“Hush! mind what you are saying, girl,” cried Shearman. “Remember you are in England, and people are not permitted to speak their minds as freely as in the States.”
“Dunno ’bout dat,” returned Tilda. “I knows ’im, an’ I mean to tell all ’bout de cuss, come what may.”
“Silence! Come along, and cease your clattering, you foolish wench,” said Shearman, dragging her forcibly from the spot.
Doctor Bourne broke down; his last hope was gone. It was evident enough that Tilda would swear to him—we won’t say till she was black in the face, for that she was already—but she would swear to him while she had the power of speech.
Bourne felt convinced of this. He knew pretty well the temperament and disposition of the young woman who had come across the seas to give evidence against him. He knew that she would not budge an inch when she had once made up her mind.
She had years before been forcibly impressed with the fact that her mistress had met with her death through foul play, and at the time of her decease she had not scrupled to say so.
She had been throughout her life devotedly attached to the planter’s daughter.
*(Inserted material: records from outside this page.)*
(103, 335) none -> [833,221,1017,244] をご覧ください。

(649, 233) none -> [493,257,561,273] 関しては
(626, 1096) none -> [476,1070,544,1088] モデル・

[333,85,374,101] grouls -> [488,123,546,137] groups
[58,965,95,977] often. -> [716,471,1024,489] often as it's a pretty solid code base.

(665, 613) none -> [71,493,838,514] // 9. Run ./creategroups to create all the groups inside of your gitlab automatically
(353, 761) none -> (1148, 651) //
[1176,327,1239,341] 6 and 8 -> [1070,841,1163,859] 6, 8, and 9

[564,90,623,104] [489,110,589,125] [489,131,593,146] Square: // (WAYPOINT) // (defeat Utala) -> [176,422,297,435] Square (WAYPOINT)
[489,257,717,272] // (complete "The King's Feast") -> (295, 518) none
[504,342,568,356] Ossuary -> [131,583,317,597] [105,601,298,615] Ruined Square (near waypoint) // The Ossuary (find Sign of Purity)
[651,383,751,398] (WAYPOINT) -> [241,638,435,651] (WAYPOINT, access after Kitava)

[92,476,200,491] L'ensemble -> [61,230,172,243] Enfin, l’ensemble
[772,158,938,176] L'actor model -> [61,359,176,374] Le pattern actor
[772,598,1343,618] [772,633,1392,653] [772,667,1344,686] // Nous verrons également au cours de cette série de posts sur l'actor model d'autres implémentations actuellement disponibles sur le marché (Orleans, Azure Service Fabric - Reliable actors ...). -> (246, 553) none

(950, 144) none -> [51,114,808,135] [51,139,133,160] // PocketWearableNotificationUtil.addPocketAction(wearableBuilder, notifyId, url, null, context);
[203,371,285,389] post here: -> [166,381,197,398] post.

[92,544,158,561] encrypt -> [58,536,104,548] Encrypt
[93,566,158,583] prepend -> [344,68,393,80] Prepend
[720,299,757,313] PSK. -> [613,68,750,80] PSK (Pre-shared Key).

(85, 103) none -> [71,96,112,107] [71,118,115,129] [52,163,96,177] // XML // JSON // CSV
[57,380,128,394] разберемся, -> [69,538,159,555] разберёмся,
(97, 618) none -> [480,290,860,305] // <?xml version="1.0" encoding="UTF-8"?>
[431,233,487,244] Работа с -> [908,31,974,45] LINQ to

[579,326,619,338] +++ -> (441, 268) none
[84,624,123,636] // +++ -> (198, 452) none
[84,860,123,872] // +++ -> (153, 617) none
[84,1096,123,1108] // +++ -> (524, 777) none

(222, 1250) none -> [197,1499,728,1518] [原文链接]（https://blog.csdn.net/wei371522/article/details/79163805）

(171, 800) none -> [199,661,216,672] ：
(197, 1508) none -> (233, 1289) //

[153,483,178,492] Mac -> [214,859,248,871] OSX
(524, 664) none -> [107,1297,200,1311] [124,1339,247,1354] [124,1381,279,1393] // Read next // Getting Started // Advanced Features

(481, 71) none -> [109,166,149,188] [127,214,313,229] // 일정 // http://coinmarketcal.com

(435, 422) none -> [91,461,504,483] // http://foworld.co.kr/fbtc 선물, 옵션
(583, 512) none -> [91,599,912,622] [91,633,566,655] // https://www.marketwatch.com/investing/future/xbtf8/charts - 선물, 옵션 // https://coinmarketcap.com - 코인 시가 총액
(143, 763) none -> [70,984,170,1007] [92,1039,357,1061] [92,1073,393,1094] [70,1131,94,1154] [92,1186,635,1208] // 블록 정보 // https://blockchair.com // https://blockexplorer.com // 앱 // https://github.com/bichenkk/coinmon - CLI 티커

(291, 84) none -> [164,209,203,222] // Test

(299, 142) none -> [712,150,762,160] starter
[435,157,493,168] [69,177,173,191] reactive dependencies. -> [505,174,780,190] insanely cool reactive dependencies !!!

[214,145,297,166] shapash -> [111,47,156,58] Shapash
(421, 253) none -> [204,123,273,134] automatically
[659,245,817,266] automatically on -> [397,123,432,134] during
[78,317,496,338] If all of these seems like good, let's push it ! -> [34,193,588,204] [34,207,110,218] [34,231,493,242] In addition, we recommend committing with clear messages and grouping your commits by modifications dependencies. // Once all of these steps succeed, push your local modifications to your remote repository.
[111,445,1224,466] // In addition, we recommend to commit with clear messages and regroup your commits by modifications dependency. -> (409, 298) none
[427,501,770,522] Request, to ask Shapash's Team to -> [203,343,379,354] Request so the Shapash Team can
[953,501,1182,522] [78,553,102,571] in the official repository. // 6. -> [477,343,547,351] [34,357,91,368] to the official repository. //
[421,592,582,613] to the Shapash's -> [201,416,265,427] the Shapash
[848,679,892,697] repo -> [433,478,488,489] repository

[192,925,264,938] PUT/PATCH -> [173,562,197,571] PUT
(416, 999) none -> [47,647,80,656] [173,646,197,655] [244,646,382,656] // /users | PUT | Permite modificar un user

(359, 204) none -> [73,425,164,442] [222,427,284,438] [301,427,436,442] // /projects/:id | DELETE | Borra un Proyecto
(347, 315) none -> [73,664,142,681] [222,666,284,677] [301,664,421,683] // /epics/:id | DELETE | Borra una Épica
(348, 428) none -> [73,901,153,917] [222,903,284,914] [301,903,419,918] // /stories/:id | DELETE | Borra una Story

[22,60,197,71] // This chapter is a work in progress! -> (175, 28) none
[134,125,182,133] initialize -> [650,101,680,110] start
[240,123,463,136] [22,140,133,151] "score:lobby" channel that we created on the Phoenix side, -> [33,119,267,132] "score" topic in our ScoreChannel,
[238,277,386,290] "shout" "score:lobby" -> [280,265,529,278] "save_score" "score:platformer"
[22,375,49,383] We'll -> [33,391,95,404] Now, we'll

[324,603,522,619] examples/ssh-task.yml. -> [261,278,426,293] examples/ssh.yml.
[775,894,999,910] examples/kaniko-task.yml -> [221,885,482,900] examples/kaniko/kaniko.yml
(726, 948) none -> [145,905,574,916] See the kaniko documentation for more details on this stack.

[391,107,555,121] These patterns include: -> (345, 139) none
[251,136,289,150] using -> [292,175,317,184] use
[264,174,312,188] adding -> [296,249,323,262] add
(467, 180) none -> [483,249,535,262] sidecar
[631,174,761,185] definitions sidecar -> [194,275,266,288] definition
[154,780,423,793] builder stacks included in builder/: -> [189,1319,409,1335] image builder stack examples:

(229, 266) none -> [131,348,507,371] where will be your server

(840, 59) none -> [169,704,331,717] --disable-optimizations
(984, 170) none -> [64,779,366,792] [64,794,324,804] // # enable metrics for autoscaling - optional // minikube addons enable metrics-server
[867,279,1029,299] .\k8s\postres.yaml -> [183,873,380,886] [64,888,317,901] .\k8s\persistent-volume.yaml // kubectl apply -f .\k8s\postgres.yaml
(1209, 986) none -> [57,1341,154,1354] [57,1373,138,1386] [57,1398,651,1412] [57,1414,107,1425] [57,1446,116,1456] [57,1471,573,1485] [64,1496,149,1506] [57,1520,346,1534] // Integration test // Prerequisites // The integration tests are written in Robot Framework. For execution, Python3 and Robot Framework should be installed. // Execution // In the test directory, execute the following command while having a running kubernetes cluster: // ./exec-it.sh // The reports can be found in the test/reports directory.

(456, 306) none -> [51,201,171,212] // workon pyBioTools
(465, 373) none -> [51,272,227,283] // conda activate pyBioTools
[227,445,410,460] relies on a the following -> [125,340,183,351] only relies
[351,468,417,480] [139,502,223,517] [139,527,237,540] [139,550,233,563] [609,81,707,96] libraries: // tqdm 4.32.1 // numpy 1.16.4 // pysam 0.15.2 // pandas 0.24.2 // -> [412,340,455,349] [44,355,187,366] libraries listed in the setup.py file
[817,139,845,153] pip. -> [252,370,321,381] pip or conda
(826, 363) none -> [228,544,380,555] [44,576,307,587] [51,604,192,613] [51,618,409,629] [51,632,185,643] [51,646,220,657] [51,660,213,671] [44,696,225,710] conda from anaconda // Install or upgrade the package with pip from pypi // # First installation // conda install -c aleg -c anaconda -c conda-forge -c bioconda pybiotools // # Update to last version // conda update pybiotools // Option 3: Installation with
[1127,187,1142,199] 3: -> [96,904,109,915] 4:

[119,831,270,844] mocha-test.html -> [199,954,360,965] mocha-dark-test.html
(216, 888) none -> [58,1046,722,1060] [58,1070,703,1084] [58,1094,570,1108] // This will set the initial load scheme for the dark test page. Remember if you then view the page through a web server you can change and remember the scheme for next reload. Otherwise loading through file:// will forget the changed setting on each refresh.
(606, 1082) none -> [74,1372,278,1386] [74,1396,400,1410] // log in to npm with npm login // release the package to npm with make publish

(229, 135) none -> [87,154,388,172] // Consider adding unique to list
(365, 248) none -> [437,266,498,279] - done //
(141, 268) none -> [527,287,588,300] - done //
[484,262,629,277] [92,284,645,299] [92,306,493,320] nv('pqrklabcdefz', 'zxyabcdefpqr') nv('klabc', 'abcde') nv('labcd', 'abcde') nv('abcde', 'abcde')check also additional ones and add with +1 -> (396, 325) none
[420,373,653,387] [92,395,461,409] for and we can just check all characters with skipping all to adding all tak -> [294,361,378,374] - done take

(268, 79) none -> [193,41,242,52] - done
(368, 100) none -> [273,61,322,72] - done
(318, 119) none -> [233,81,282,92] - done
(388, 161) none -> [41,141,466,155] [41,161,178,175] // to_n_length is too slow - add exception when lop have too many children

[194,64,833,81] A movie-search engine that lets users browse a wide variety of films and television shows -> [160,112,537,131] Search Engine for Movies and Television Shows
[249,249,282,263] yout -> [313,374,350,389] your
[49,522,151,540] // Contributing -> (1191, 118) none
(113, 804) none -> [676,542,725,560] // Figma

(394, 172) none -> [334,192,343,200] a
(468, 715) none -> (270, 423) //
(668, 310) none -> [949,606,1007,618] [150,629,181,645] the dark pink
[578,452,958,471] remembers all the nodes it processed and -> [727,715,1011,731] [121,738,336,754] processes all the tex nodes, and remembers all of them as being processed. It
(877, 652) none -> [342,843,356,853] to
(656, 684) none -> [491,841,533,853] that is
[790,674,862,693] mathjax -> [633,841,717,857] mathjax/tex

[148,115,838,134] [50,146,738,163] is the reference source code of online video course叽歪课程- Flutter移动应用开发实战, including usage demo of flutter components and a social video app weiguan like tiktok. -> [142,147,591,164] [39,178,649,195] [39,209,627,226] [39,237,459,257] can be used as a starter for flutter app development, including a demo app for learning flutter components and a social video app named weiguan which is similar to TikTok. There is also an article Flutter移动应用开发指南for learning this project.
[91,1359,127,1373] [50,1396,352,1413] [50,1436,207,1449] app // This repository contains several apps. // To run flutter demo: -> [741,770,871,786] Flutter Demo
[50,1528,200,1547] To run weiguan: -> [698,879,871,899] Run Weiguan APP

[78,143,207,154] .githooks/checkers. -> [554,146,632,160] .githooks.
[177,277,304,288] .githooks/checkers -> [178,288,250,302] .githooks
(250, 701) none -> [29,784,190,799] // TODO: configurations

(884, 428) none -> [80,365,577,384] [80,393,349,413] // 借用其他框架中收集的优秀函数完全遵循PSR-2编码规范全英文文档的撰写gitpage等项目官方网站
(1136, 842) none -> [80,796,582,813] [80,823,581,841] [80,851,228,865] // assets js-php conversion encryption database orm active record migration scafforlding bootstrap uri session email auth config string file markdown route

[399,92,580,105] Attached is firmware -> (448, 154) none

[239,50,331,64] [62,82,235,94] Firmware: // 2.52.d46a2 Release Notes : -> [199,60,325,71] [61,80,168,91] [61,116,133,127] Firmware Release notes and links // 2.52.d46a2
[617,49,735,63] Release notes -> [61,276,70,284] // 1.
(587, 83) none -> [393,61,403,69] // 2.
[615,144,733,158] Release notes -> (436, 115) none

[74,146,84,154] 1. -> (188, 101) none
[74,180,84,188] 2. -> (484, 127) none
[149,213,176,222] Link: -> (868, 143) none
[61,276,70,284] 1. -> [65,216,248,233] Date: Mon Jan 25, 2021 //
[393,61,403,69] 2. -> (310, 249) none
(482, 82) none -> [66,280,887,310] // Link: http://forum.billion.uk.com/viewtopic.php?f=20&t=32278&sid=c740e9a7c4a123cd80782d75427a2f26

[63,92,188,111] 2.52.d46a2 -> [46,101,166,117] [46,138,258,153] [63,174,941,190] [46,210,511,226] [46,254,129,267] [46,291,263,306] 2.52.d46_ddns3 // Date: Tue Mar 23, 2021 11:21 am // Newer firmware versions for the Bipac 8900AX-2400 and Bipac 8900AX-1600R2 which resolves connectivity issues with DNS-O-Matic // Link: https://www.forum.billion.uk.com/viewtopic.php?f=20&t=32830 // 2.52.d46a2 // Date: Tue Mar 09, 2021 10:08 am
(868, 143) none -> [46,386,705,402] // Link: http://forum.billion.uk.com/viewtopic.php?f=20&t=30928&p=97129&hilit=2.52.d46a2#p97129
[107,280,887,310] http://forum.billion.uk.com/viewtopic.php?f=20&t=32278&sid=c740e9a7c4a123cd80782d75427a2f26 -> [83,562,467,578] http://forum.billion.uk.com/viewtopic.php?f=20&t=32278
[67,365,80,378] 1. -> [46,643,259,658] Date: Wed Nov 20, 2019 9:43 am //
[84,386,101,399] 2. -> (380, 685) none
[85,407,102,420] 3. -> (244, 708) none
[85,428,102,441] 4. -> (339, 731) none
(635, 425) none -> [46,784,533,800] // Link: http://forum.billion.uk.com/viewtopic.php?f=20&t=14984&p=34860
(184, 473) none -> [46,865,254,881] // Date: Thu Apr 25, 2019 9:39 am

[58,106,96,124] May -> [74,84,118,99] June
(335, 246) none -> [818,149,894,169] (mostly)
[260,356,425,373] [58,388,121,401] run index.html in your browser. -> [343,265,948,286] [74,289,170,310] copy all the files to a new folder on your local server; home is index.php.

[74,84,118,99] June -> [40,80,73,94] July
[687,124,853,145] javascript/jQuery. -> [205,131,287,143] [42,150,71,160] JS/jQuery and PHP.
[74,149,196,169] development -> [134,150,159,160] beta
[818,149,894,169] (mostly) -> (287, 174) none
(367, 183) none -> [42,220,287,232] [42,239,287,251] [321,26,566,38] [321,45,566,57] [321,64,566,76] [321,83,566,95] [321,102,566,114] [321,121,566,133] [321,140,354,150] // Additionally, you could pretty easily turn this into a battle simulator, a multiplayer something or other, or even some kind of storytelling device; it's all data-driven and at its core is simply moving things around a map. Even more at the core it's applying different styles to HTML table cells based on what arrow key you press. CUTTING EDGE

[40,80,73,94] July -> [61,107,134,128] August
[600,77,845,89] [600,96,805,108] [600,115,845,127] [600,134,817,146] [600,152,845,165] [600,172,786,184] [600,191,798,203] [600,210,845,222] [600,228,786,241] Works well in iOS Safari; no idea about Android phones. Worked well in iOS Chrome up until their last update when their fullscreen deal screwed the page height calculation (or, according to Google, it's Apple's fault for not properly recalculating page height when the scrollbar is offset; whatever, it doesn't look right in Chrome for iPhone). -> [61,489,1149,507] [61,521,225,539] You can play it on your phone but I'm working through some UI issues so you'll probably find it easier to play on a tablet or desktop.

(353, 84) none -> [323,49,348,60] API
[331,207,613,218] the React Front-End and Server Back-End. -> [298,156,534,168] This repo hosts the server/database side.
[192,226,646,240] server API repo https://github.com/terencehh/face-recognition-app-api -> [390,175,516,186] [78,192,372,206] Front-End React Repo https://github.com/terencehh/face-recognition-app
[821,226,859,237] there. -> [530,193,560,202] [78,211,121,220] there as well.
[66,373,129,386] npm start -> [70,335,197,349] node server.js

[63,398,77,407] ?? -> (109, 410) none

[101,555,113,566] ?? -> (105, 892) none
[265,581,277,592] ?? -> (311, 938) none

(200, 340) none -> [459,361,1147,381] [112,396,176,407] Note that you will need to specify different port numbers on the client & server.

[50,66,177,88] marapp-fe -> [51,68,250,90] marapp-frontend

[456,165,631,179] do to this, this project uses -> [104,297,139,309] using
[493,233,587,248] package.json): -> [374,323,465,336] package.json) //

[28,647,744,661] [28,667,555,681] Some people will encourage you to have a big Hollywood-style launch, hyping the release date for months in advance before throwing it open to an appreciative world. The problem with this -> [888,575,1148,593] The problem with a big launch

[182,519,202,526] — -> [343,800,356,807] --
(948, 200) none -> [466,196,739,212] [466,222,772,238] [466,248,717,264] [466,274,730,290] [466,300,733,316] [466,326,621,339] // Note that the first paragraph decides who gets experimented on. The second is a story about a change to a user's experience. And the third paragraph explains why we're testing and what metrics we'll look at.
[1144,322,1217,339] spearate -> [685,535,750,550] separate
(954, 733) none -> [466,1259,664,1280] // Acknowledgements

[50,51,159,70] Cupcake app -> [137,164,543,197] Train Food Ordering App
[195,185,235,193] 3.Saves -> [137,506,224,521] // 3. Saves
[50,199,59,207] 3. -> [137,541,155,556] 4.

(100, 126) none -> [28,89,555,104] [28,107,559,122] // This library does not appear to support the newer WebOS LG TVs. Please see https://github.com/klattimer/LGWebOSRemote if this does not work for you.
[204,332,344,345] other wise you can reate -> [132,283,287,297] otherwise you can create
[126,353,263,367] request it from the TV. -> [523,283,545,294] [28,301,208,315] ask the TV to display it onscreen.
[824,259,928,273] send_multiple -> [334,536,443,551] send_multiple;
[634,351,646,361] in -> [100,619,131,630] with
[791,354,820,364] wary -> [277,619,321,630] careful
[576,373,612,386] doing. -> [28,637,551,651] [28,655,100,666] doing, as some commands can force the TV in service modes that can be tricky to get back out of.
This is not at all surprising, seeing that “Tilda,” as she was termed, had been a “help” in the family since she was little more than a child.
“Curse her!” exclaimed Bourne through his clenched teeth. “I wish the ship that brought her over had sunk to the bottom of the sea before she set foot on these shores. The game is up—they’ll prove their case, and I am lost—lost!”
He was so miserable, so completely overcome, that he would fain have burst out into tears, but his eyes were dry and bloodshot, and his tongue was hot and parched; there was a singing in his ear like the murmur of rushing waters; his temples throbbed painfully, and he fell back in the cushions of his brougham in a state of prostration.
Something seemed to whisper to him, “Can’t she be bribed?” At this suggestion hope dawned again upon him for a moment, but it was only for a fleeting moment or so, and he came to the conclusion that bribery in her case would be an impossibility.